[Items listed in a dataset]
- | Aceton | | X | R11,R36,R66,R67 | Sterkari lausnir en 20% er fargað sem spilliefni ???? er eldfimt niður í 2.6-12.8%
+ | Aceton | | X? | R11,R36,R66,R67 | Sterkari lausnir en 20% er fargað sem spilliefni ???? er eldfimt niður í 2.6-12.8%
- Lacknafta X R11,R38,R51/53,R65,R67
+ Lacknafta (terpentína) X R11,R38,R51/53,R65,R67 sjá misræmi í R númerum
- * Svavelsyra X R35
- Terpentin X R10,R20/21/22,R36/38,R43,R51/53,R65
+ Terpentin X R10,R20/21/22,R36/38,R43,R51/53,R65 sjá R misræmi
---
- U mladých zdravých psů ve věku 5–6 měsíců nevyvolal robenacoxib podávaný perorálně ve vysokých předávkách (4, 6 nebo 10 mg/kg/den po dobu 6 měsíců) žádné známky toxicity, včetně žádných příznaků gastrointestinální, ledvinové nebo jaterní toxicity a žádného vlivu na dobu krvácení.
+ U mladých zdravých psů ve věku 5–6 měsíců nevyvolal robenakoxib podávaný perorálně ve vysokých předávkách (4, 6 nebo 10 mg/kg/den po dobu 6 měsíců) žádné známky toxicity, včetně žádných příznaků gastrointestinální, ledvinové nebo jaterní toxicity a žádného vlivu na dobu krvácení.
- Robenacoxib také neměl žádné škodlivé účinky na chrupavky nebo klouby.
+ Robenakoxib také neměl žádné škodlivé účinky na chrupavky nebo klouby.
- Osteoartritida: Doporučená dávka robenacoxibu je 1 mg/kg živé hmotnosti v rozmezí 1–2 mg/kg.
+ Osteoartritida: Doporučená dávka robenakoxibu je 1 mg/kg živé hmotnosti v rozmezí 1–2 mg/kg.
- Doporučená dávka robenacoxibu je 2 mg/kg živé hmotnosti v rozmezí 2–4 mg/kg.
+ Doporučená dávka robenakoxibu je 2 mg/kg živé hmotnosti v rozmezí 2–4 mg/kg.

> **What to work on**: Return a word-for-word copy of the lines above from the one holding "- | Aceton |" through the one holding "sjá R misræmi", with both of them included and nothing besides.

> **Task output**:
- | Aceton | | X | R11,R36,R66,R67 | Sterkari lausnir en 20% er fargað sem spilliefni ???? er eldfimt niður í 2.6-12.8%
+ | Aceton | | X? | R11,R36,R66,R67 | Sterkari lausnir en 20% er fargað sem spilliefni ???? er eldfimt niður í 2.6-12.8%
- Lacknafta X R11,R38,R51/53,R65,R67
+ Lacknafta (terpentína) X R11,R38,R51/53,R65,R67 sjá misræmi í R númerum
- * Svavelsyra X R35
- Terpentin X R10,R20/21/22,R36/38,R43,R51/53,R65
+ Terpentin X R10,R20/21/22,R36/38,R43,R51/53,R65 sjá R misræmi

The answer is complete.